Początek lutego przynosi 23. kolejkę Serie A.
Piątek, 2 lutego:
20:45: Lecce - Fiorentina 3:2 (Oudin, Piccoli, Dorgu - Mandragora, Beltran)
Sobota, 3 lutego:
15:00: Empoli - Genoa 0:0
15:00: Udinese - Monza 0:0
18:00: Frosinone - Milan 2:3 (Soule [k.], Mazzitelli - Giroud, Gabbia, Jović)
20:45: Bologna - Sassuolo 4:2 (Viti [s.], Fabbian, Ferguson, Saelemaekers - Thorstvedt, Volpato)
Niedziela, 4 lutego:
12:30: Torino - Salernitana 0:0
15:00: Napoli - Hellas 2:1 (Ngonge, Kwaracchelia - Coppola)
18:00: Atalanta - Lazio 3:1 (Pasalić, 2x De Ketelaere [1x - k.] - Immobile [k.])
20:45: Inter - Juventus 1:0 (Gatti [s.])
Poniedziałek, 5 lutego:
20:45: Roma - Cagliari 4:0 (Pellegrini, 2x Dybala [1x - k.], Huijsen)
https://youtu.be/LPgvnIYSQEI?t=114
Dlaczego ta jedenastka nie była powtórzona, skoro gracz wbiegł w pole karne przed oddaniem strzału przez Dybalę? I to jeszcze przebiegł metr przed sędzią...
Fajnie że zagraliśmy z nimi jak byli w najgorszej formie i dołku, może u siebie pokonają nawet Inter albo chociaż ten remis byłby git :)
A co meczów pucharowych - jeszcze ich nie ma, więc Inter też "odpoczął"
Napisałeś tak, jakby Inter prócz samobója Gattiego nie stworzył żadnej okazji.

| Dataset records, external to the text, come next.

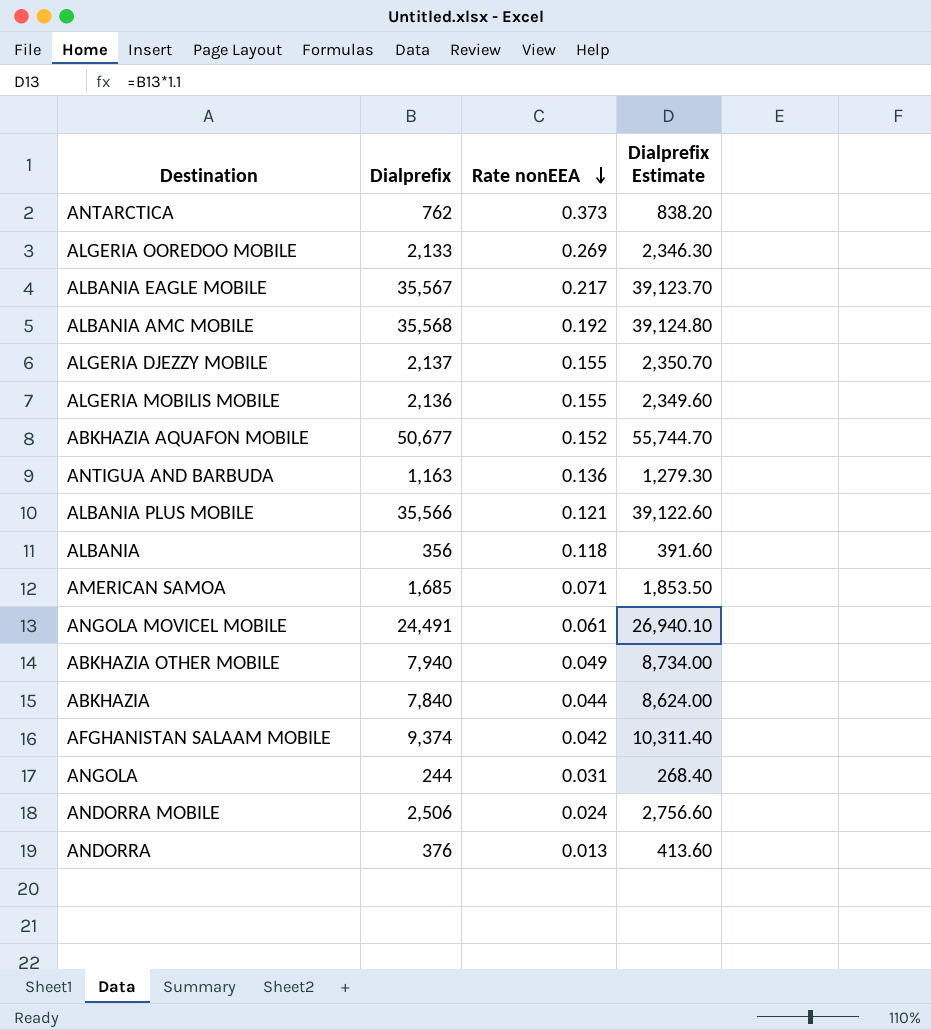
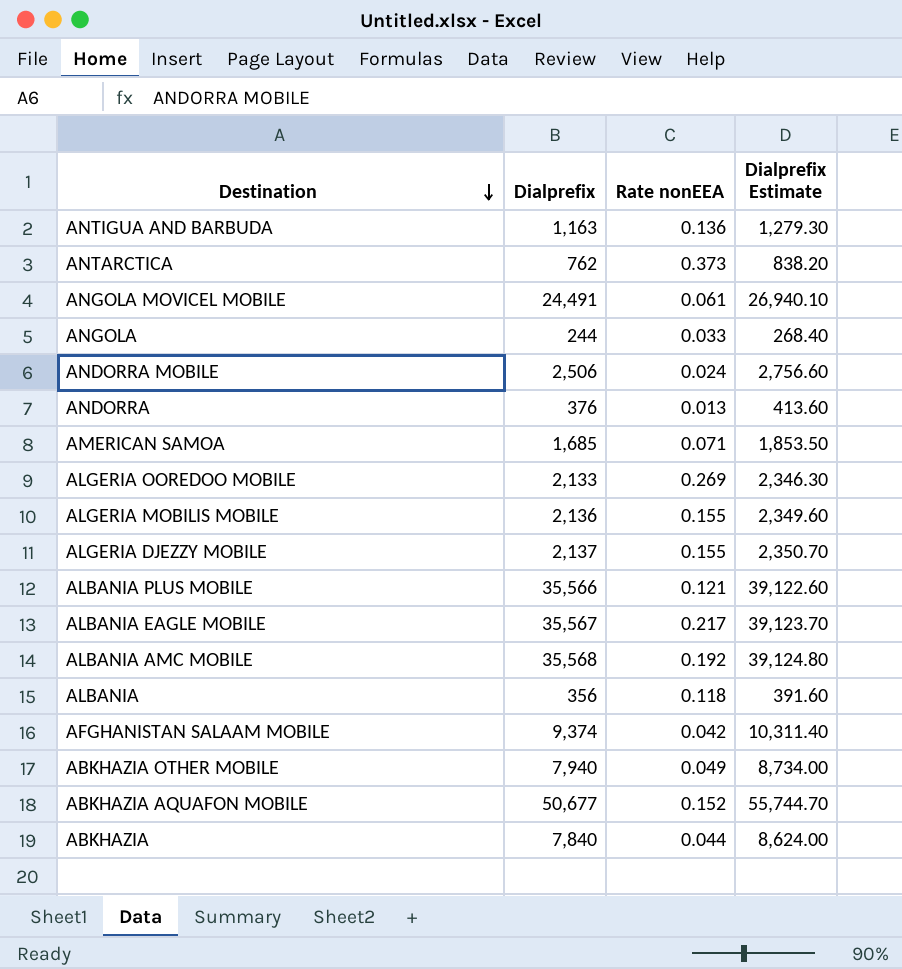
row order: Rate nonEEA descending -> Destination descending
ANGOLA | Rate nonEEA: 0.031 -> 0.033

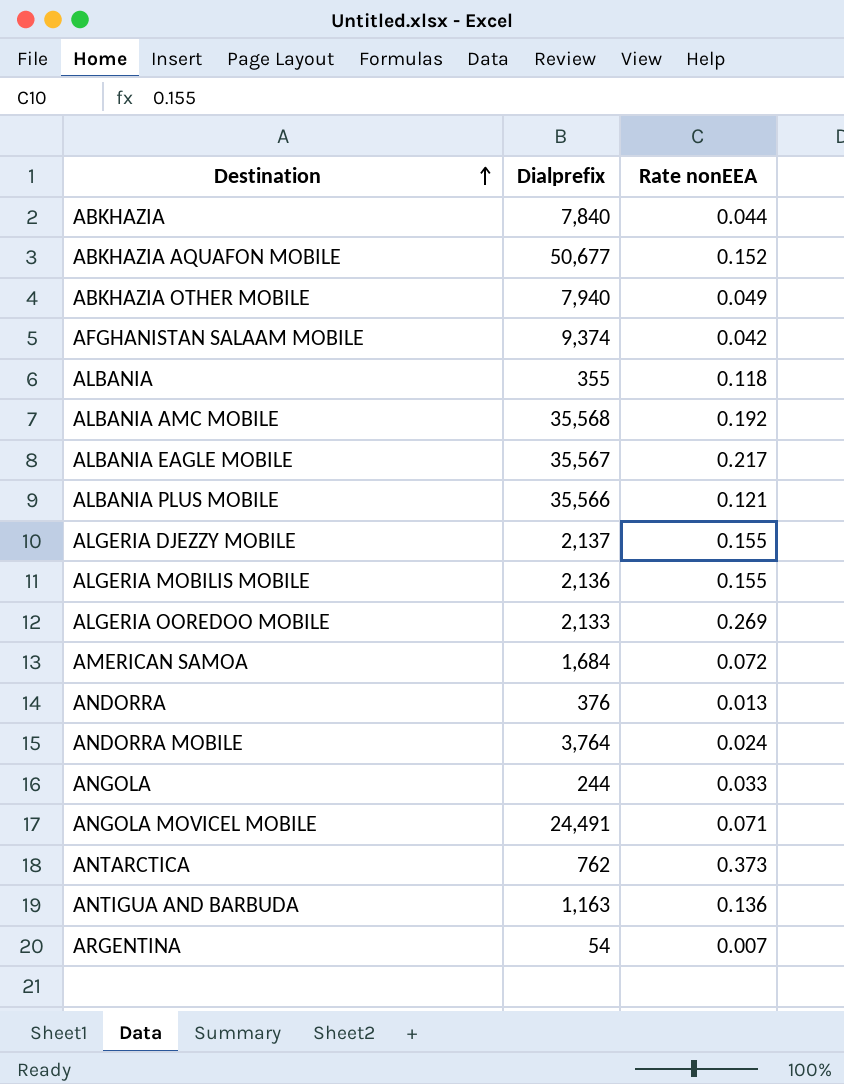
row order: Destination descending -> Destination ascending
column Dialprefix Estimate | formula: [Dialprefix] * 1.1 -> none
ALBANIA | Dialprefix: 356 -> 355
AMERICAN SAMOA | Dialprefix: 1,685 -> 1,684
AMERICAN SAMOA | Rate nonEEA: 0.071 -> 0.072
ANDORRA MOBILE | Dialprefix: 2,506 -> 3,764
ANGOLA MOVICEL MOBILE | Rate nonEEA: 0.061 -> 0.071
row ARGENTINA: none -> 54 | 0.007

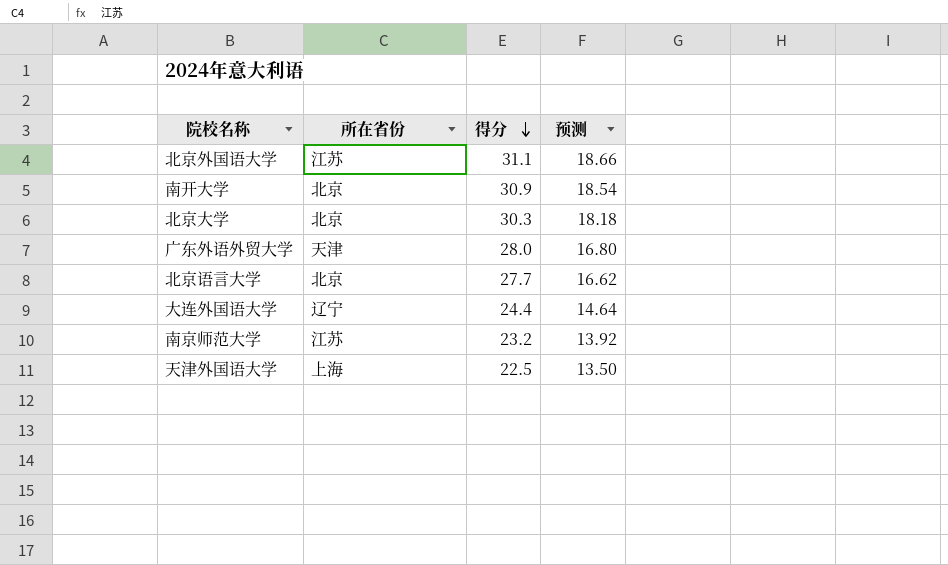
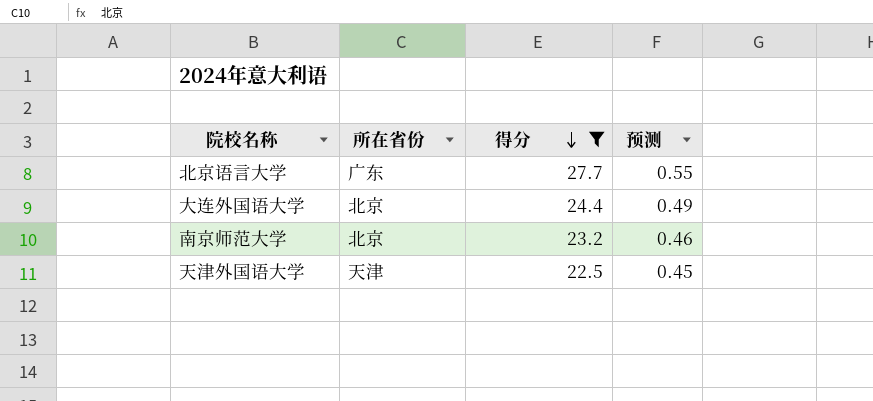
filter: none -> 得分 <= 27.7
column 预测 | formula: [得分] * 0.6 -> [得分] * 0.02
北京语言大学 | 所在省份: 北京 -> 广东
大连外国语大学 | 所在省份: 辽宁 -> 北京
南京师范大学 | 所在省份: 江苏 -> 北京
天津外国语大学 | 所在省份: 上海 -> 天津

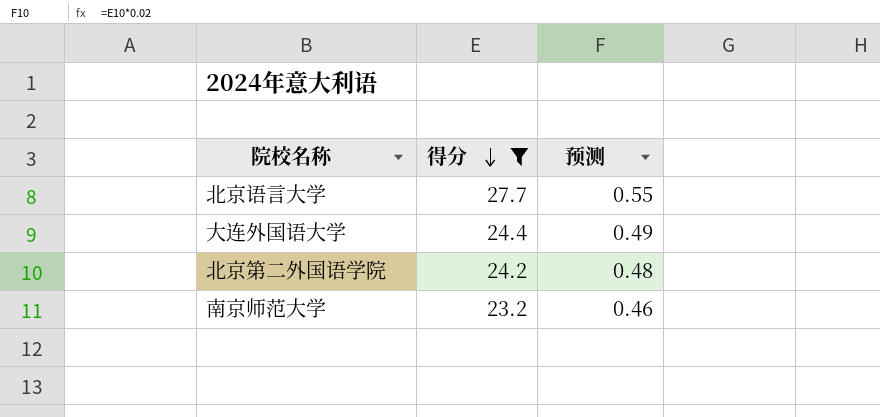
column 所在省份 | position: 2 -> none
row 天津外国语大学: 天津 | 22.5 | 0.45 -> none
row 北京第二外国语学院: none -> 24.2 | 0.48

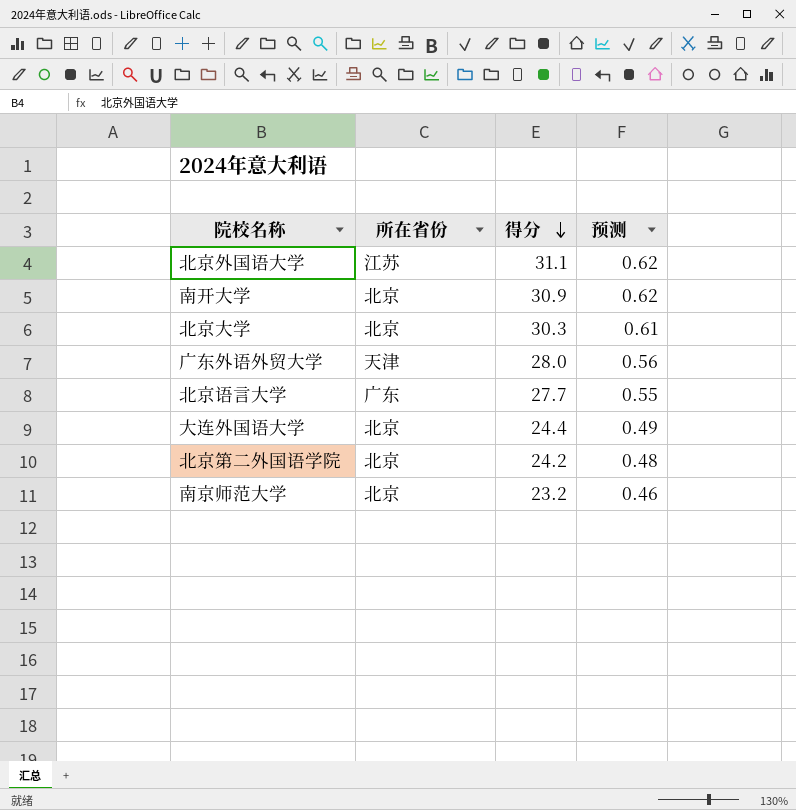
filter: 得分 <= 27.7 -> none
column 所在省份 | position: none -> 2

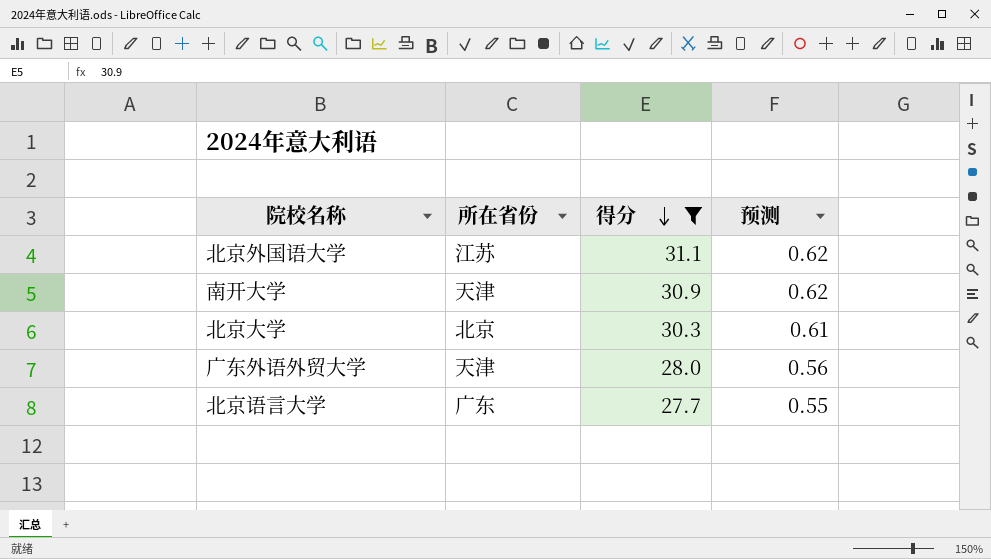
filter: none -> 得分 >= 27.7
南开大学 | 所在省份: 北京 -> 天津

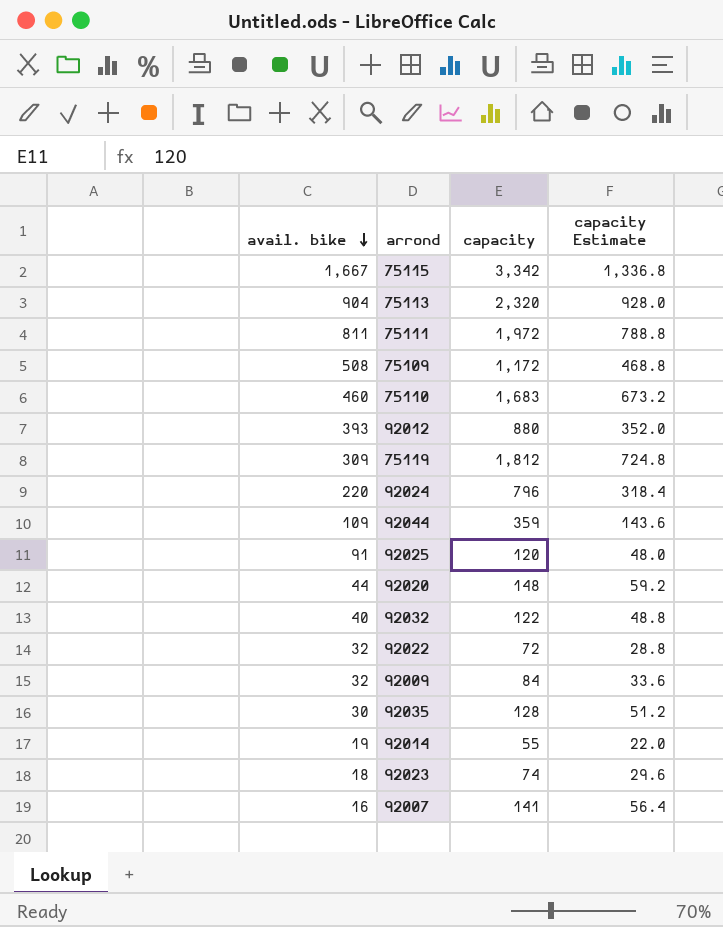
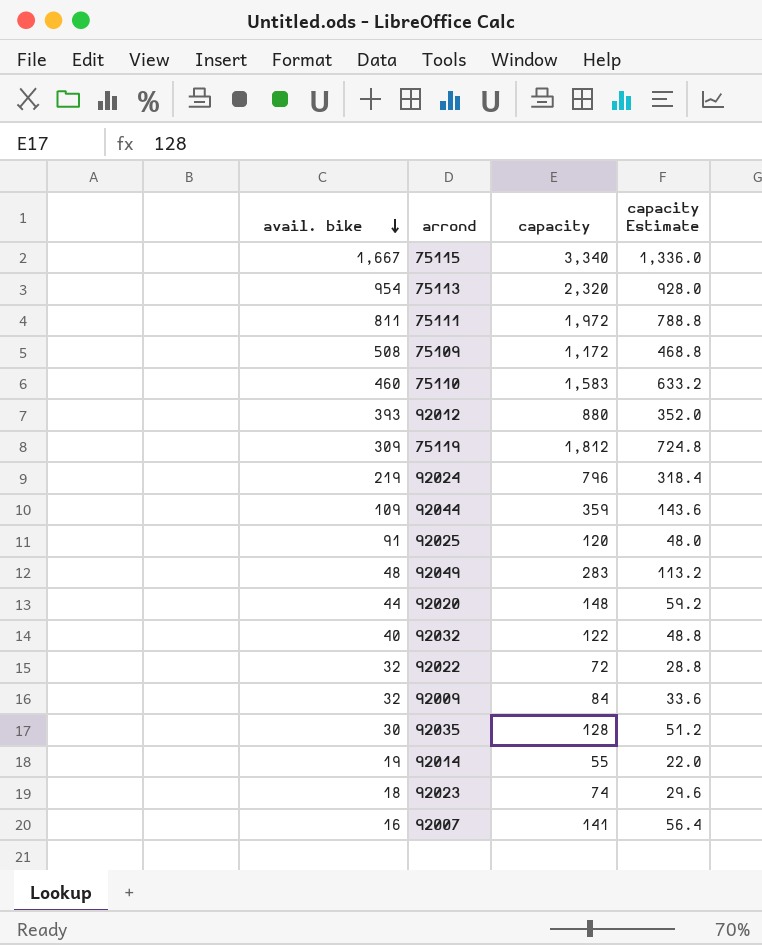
75115 | capacity: 3,342 -> 3,340
75115 | capacity Estimate: 1,336.8 -> 1,336.0
75113 | avail. bike: 904 -> 954
75110 | capacity: 1,683 -> 1,583
75110 | capacity Estimate: 673.2 -> 633.2
92024 | avail. bike: 220 -> 219
row 92049: none -> 48 | 283 | 113.2

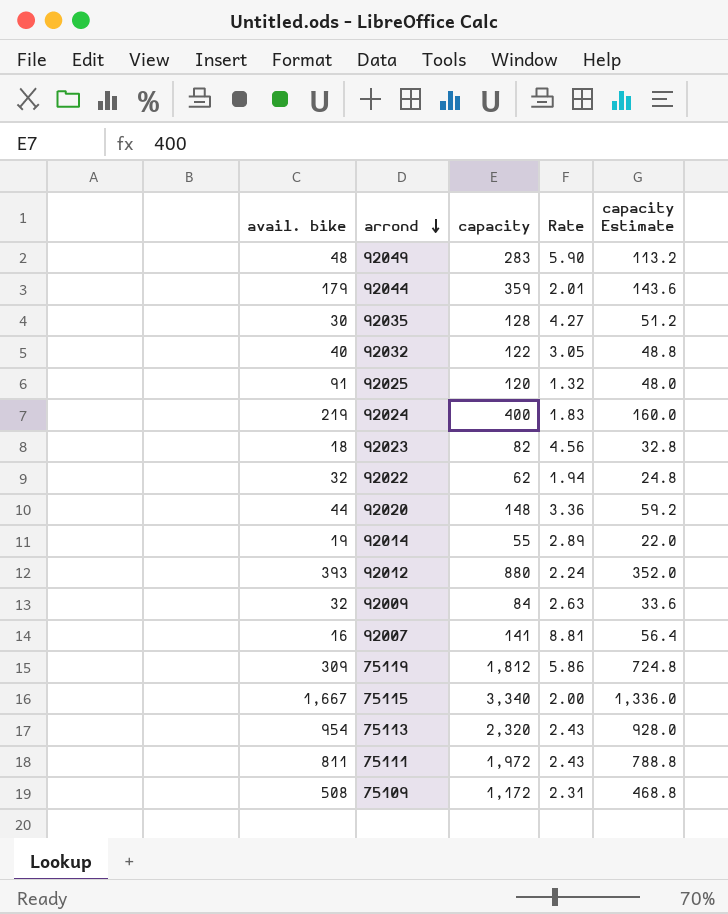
row order: avail. bike descending -> arrond descending
column Rate | formula: none -> [capacity] / [avail. bike]
row 75110: 460 | 1,583 | 633.2 -> none
92044 | avail. bike: 109 -> 179
92024 | capacity: 796 -> 400
92024 | capacity Estimate: 318.4 -> 160.0
92023 | capacity: 74 -> 82
92023 | capacity Estimate: 29.6 -> 32.8
92022 | capacity: 72 -> 62
92022 | capacity Estimate: 28.8 -> 24.8

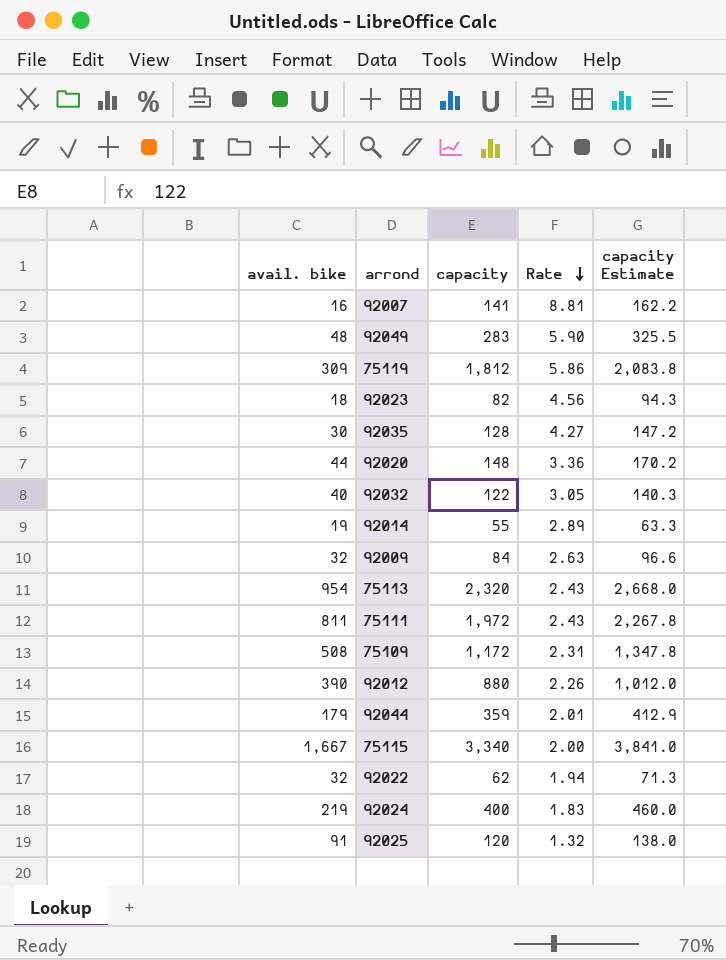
row order: arrond descending -> Rate descending
column capacity Estimate | formula: [capacity] * 0.4 -> [capacity] * 1.15
92012 | avail. bike: 393 -> 390
92012 | Rate: 2.24 -> 2.26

Mecz pod całkowitą kontrolą i gdyby nie Szczezny, to byłoby gładkie 3:0. Stricte piłkarsko Inter jest obecnie poziom wyżej od reszty,
Ale trzeba też podkreślić, że kadrowo oni zjadają Serie A i ich tryumfy we Włoszech póki co to obowiązek. Simone Inzaghi może zostać ogłoszony trenerem wielkim dopiero, gdy wygra Ligę Mistrzów. Pioli w składzie z Saelmakersami, Messiasami i innymi tuzami ugrał mistrzostwo, wicemistrzostwo Italii oraz 1/2 CL.
Tak po prawdzie to regularnie się osłabiamy, bo za Kessiego, Hakana i Tonalego nie znaleźliśmy godnego zastępstwa i użyliśmy półśrodków - Pobega, Diaz, Adli, Reijnders, a nawet RLC, który zalicza rewelacyjne momenty.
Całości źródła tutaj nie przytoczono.